Jason Bond posted on Monday, May 07, 2012 - 5:28 pm
A follow-up question regarding your response on April 15th to my initial posting. I'm trying to reconcile the threshold estimates to physical characteristics of the ICC curves...my initial post to you was that I thought they corresponded to where the probability category curves for adjacent categories crossed...but your response and the fact that the crossings aren't ordered ruled that out. You mentioned that the peaks should be ordered by the threshold values, and indeed they are..but given there are k-2 peaks (as the first and last categories don't have them) and only k-1 thresholds, I've clearly got something wrong. Is there an actual probability curve characteristic that corresponds to the values of the estimated threshold parameters? Thanks much again in advance,
There may be, but I don't focus on that in my work so I don't recall it. Why don't you take a look at for instance the IRT book by Baker and Kim or by Reckase.

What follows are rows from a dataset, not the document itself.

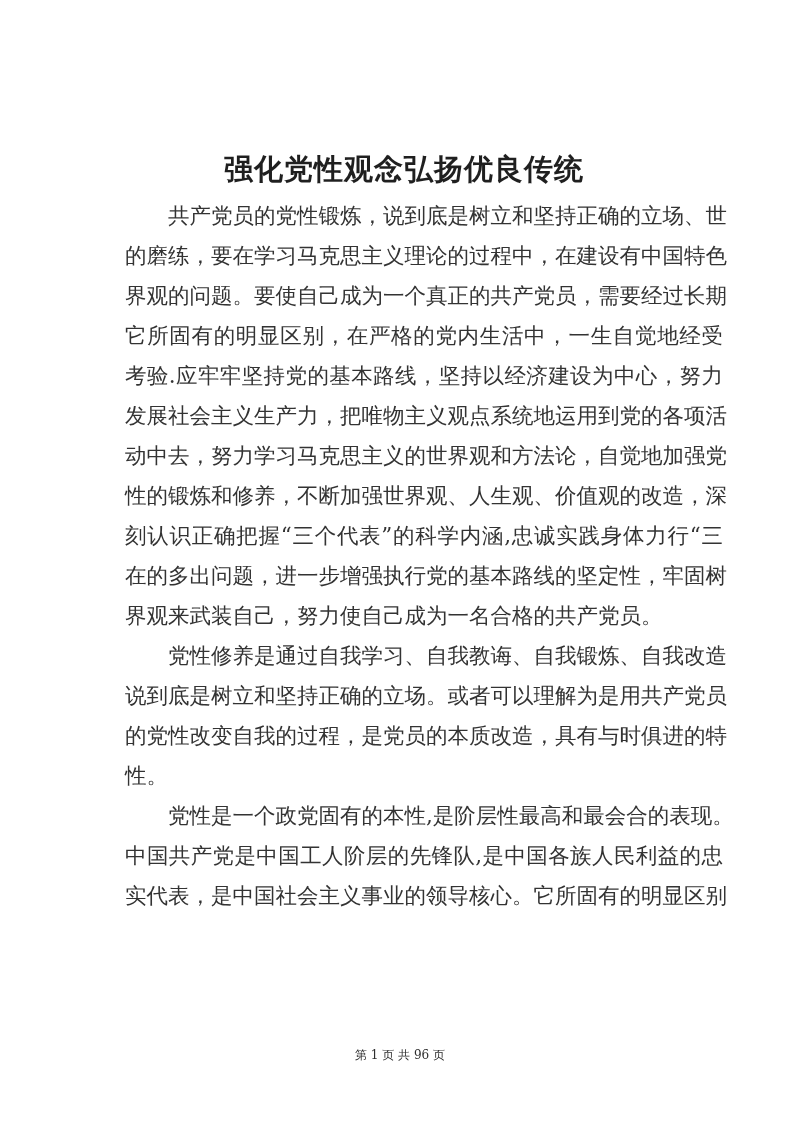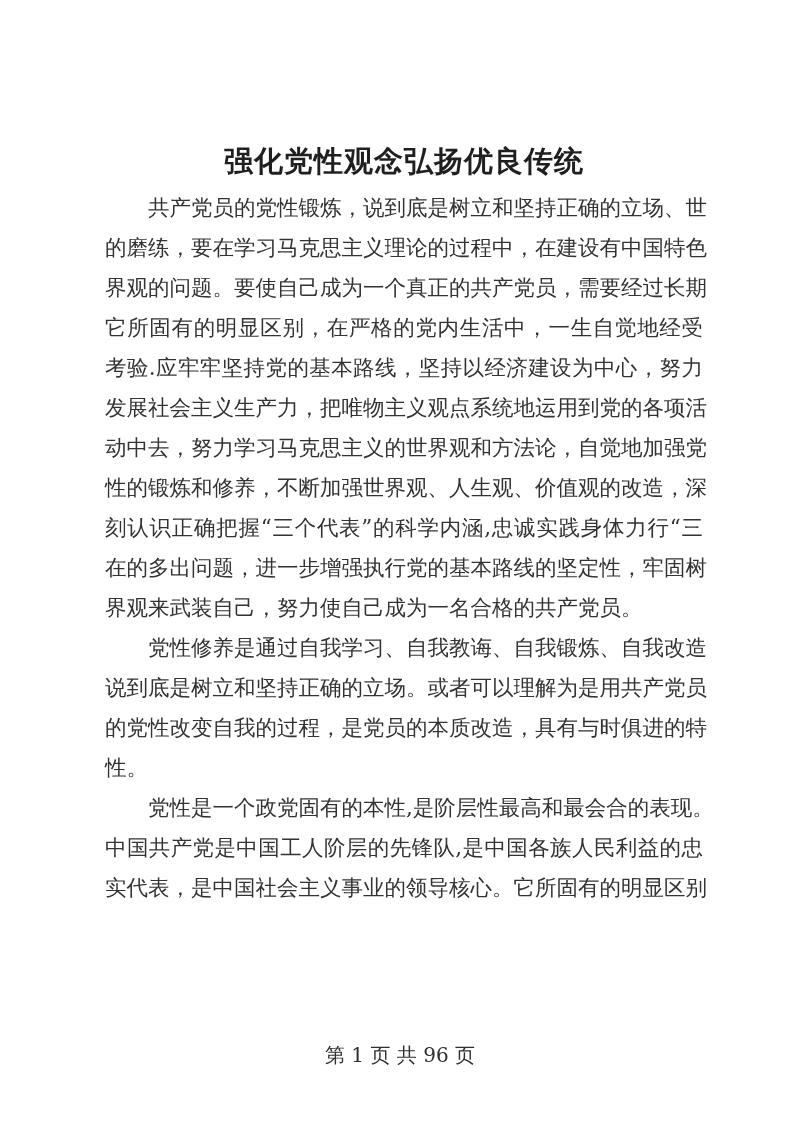"强化党性观念弘扬优良传统" .title { margin: 0 0 4px 0 -> 8px 0 4px 0 }
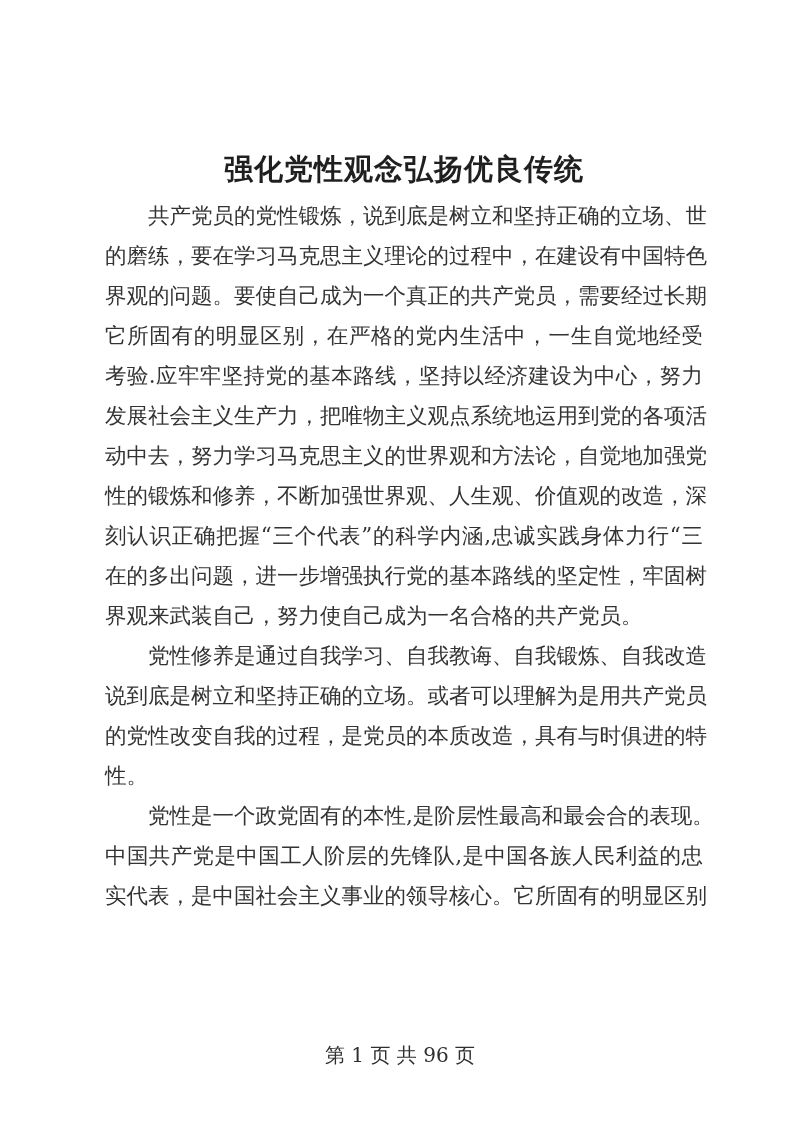"共产党员的党性锻炼，说到底是树立和坚持正确的立场、世" .doc-body { margin-left: none -> 20px }
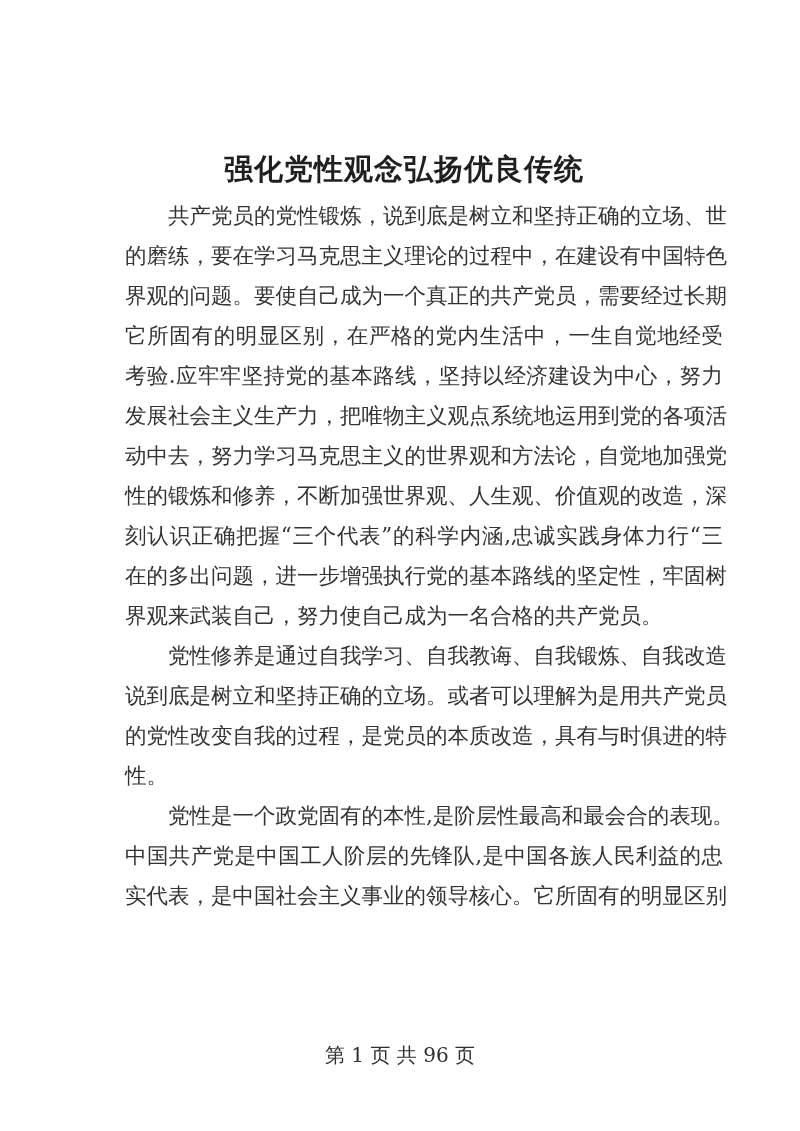"第 1 页 共 96" .footer { font-size: 20px -> 12px }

Jason Bond posted on Wednesday, May 09, 2012 - 5:31 pm
Thanks much for the reference. One more reference request, if you know of one. I have a number of groups (data from different countries) each of which have the seven AUDIT 5-category alcohol problems...do you know of anyone who has used the multilevel functionality of Mplus in the context of a polytomous IRT for a DIF application paper? I've looked but not found anything satisfactory. Thanks again,
I have started to notice an increased interest in multilevel, multi-group analysis with categorical items using Mplus, but I can't recall seeing anything published yet on that.
Jason Bond posted on Wednesday, May 09, 2012 - 9:05 pm
I have 17 countries...but it might make more sense to only look at DIF for meaningful subgroups of countries. Might you know of any references where anyone has looked at DIF when a moderate number of groups are used (I only recall having found analyses with G=2). Thanks,
Off hand I can't think of any such references, except my 1989 Psychometrika article talked about using several covariates in a MIMIC model to study DIF across many groups with binary items.
Does anybody know of other such references for categorical items?
Ping Kuo posted on Friday, September 04, 2015 - 1:12 pm
Hello, I wonder whether my interpretations of changes of thresholds across two time points are correct. Thresholds of all items at Time 2 are higher than those at Time 1. Take item 1 for example, three thresholds of item 1 are .017, .92, 1.428 at Time 1, but they are .460, 1.52, 2.129 at time 2. Could I interpret the observed scores of this measure are underestimated at Time 2 (because all items become more difficult at time 2 and participants need more latent traits to endorse the same category of items at time 2)? Thanks a lot.
No, you need a well-fitting model to be able to make t6hose statements. You can't talk about "more latent traits" accounting for the change, nor can you talk about underestimation. All you can say is that the percentages of the observed variable have changed in a certain direction.